Here is a photo-tour of a year in the life of this remarkable plant:
Sea kale is a native perennial, over wintering in a deep and extensive root system. All that is evident in winter is the top of the root and some large, dead leaves. The roots are edible, but apart from needing a JCB to get them up, it would be a crime (legally and metaphorically) to dig them up. I have read that hey don’t have much culinary merit anyway.
This rather grim picture was my first sight of sea kale, giving few clues of the beauty to come…
During February the first signs of life start to appear, with deep purple shoots emerging from the woody root-tops.
By mid March, striking deep purple coral-like shoots will develop. At this stage the leaves are succulent, crisp and tender, with a sharp cabbagy pepperiness and make an amazing centrepiece to any salad. If you are tempted to try a couple at this stage, resist and completely bury the shoots in shingle. If you return in a few weeks time, the shoots will have forced their way up and yield lovely long stems that can be cooked like asparagus.
By mid April the earlier weirdness will be starting to resemble something rather more cabbagy, with the leaves thickening and taking on more green hues. Leaf colour can be quite variable between two neighbouring plants – anything from a pale, washed-out looking greeny blue, to rich greens and purples.
Flower heads are starting to form by now, and before opening they knock the spots off purple sprouting broccoli in every department!
By mid-May, most of the flower heads should have opened out into fabulous crowns of small white flowers and if you are among a large colony, you will be intoxicated by the honied scent of the blossoms. They taste as good as they smell and make a striking and delicious accompaniment to meat and fish. The stems taste mildly of pea and cabbage which combines remarkably well with the sweetness of the blossom. I have seen seasoned michelin starred chefs get as giddy as a child in a sweetie shop when introduced to this for the first time! The leaves by now will be getting large and thick, but you should still be able to find young, tender ones if you delve through the foliage.
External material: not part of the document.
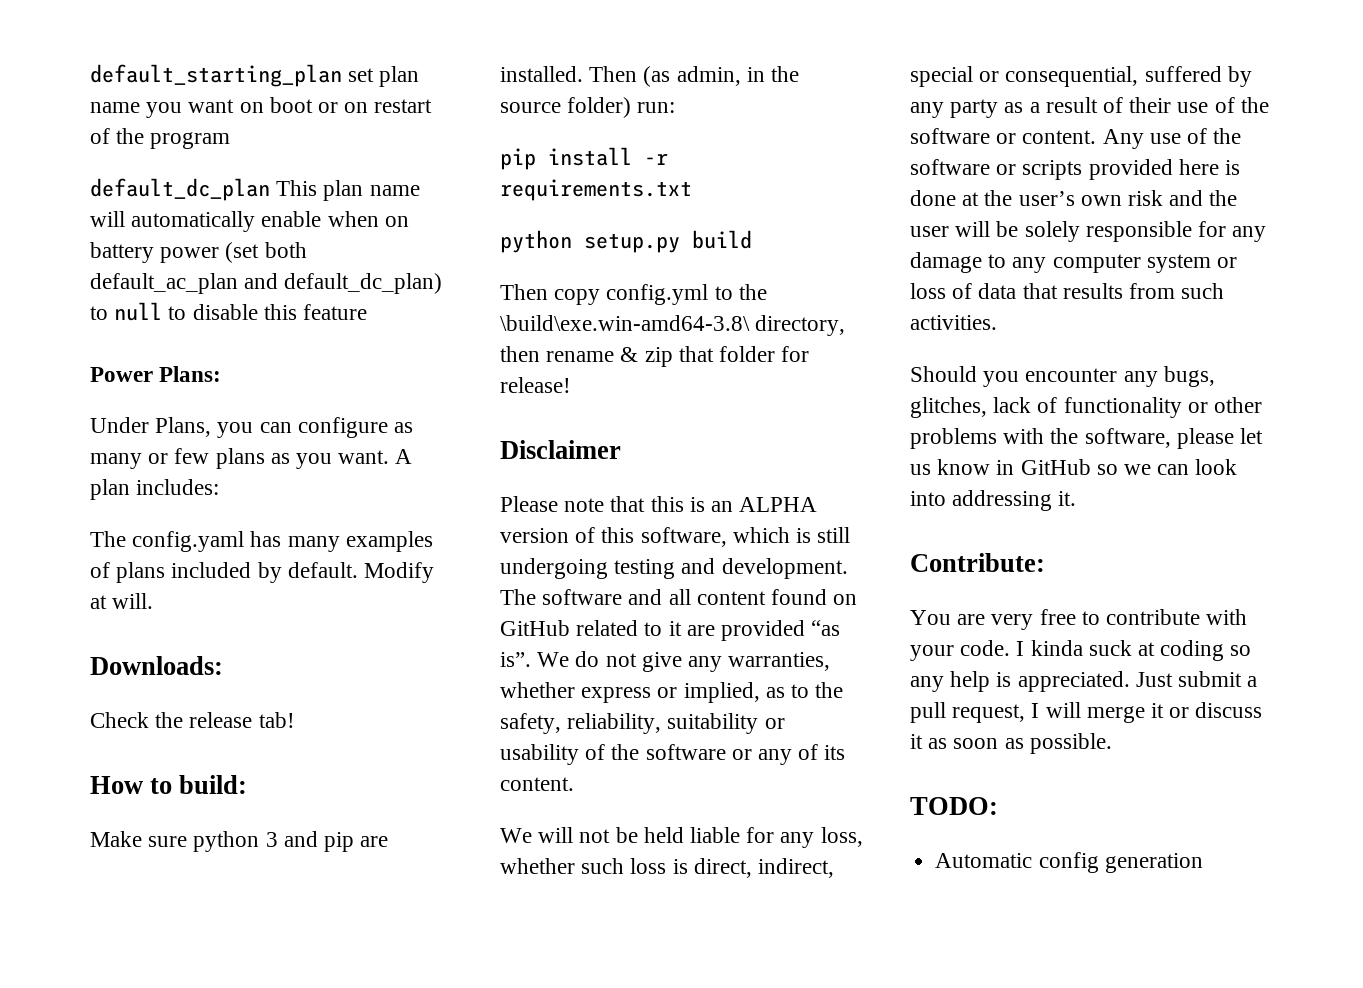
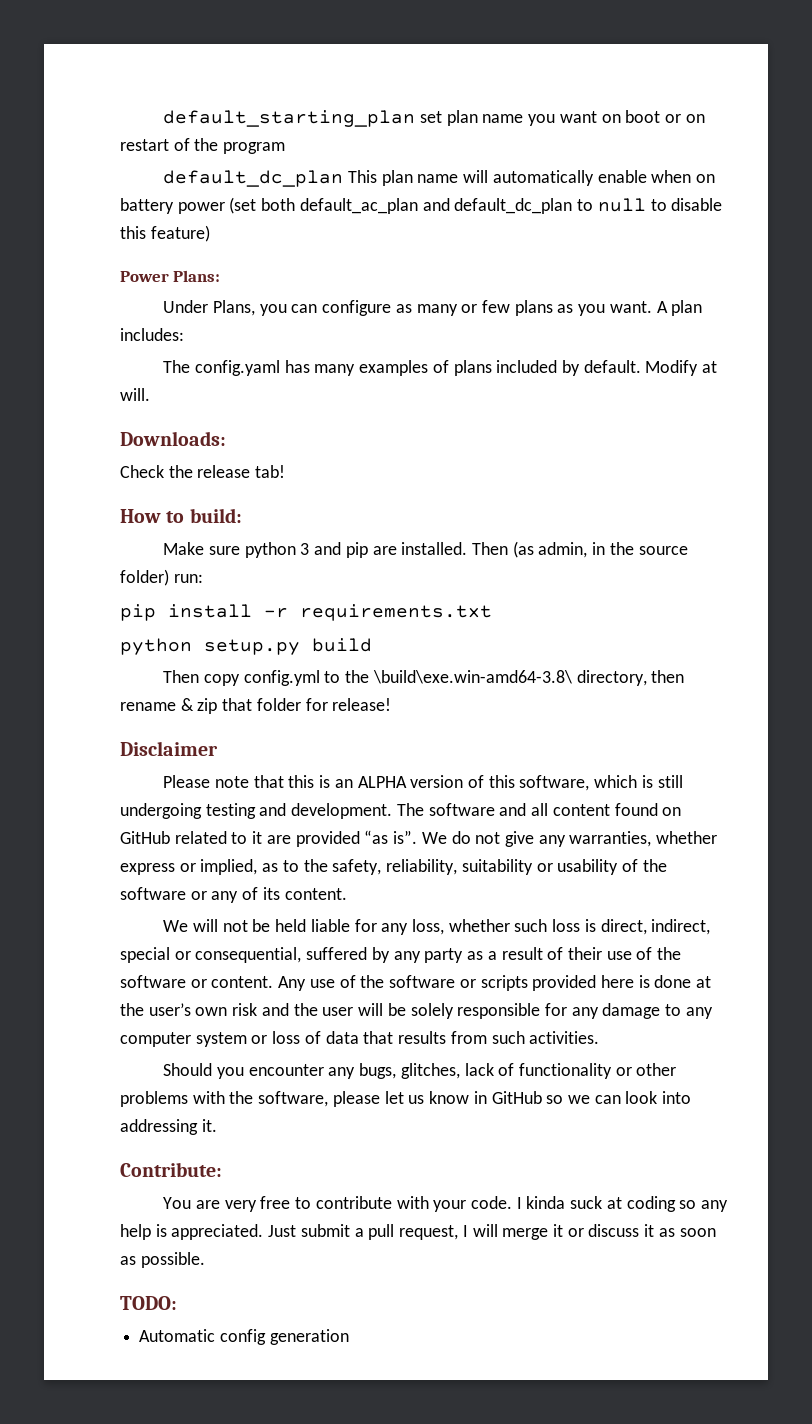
[284,273,443,294] default_dc_plan) -> [454,198,573,214] default_dc_plan
[303,304,368,320] feature -> [150,225,210,242] feature)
By summer, some of the leaves may be a much as 2 feet long by which time they will have become tough, bitter and in need of a lot of cooking if you plan to eat them. I have had success cutting them into long ribbons and cooking like tagliatelle. A word of warning here though: my wife and I once ate a delicious fully-foraged meal of Wigtown Bay sea bass stuffed with sorrel and sweet ciceley served on a bed of mature sea kale leaf tagliatelle. It left both of us at a rapid rate of knots in liquid form exactly 30 minutes later and sea kale was the most likely culprit! I should add that there were absolutely no other ill effects, it simply left us feeling light and purged. I’m sure there are Hollywood starlets that would pay a lot for such an ingredient!
As summer gets going, strange round translucent green fruits appear. They look like peas and taste like cabbage and are the final wonderful twist in the life-cycle of this remarkable plant before it dies back to escape the winter storms.